Having secured clandestine access to Hive’s control panel over the summer, Garland continued, officials within the FBI Tampa Field Office have since offered keys to decrypt infected networks to more than 1,300 victims worldwide, preventing at least $130 million in ransom payments.

In one instance, a ransomware attack prevented a U.S. hospital from accepting any new patients “at a time when COVID-19 was surging in communities around the world,” Garland said, adding that the hospital had to use paper copies of patient information and was only able to recover data after it paid a ransom.

Hospitals, school districts, financial firms and critical infrastructure were among the more than 1,500 victims targeted by Hive worldwide.

The group’s most recent victim, Garland noted, was attacked about 15 days ago in the Central District of Florida.

U.S. officials say this image shows up on the ransomware site Hive, which was seized by the U.S. Department of Justice and foreign authorities.
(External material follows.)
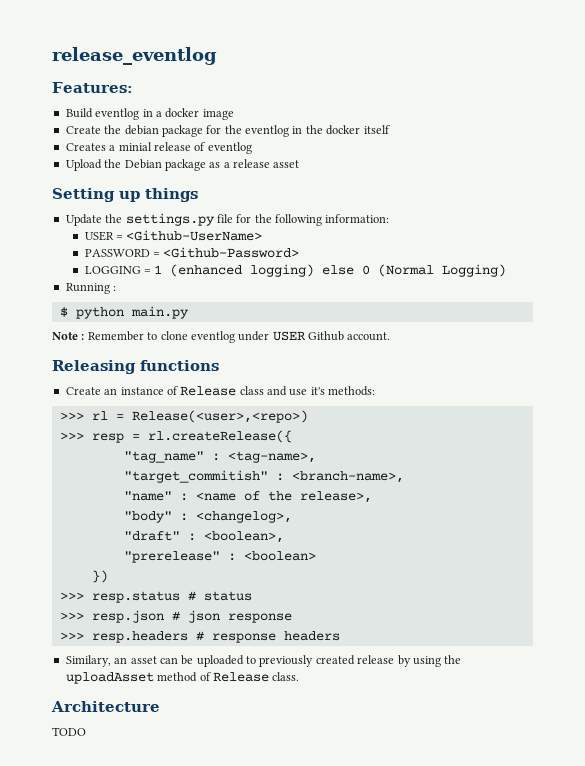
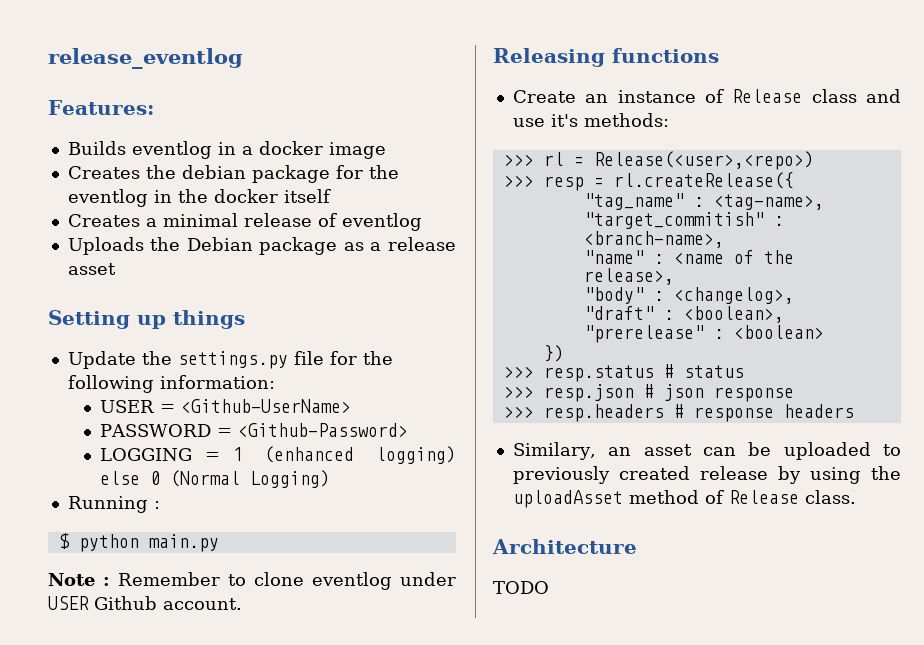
[65,108,93,118] Build -> [67,141,126,155] Builds
[65,126,101,134] Create -> [67,166,140,179] Creates
[118,142,152,151] minial -> [162,213,238,227] minimal
[65,159,102,171] Upload -> [67,237,144,255] Uploads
It was used during a press conference at the department headquarters in Washington on Thursday, Jan. 26, 2023. (Via Emily Zantow/Courthouse News)

FBI Director Christopher Wray said during the press conference that technical indicators led officials to Hive’s decryption keys, which they “turned around and provided to those in need.”

“We are engaged in what we call joint sequenced operations,” Wray said, “that includes everything from going after their infrastructure, going after their crypto, going after people who work with them here, getting the keys and making those available.

He continued: “But it also includes hunting people down with our partners around the world, and sometimes those people may face a U.S. criminal justice system that sometimes meditates charges with all of our many partners who are increasingly branching out.

“We’ve been able to exploit that access to help victims,” Wray said, “while keeping Hive in the dark.”

Over the past seven months, Wray said officials were able to prevent ransomware attacks against a university and a local medical specialty clinic, as well as victims overseas including a foreign hospital.

No arrests have been made but the FBI director warned that anyone involved with Hive “should be very concerned because this investigation is still very much ongoing.”

Last April, Department of Justice officials announced the seizure of one of the world’s largest hacker forums, RaidForums, and the arrest of the site’s founder and chief administrator, Diego Santos Coelho, of Portugal.

In November 2021, Garland announced the arrest of seven hacking suspects as part of a global law enforcement effort called Operation GoldDust.

The attorney general was joined Thursday by Deputy Attorney General Lisa O. Monaco, Assistant Attorney General Kenneth A. Polite, Jr. and U.S. Attorney Roger Handberg for the Middle District of Florida.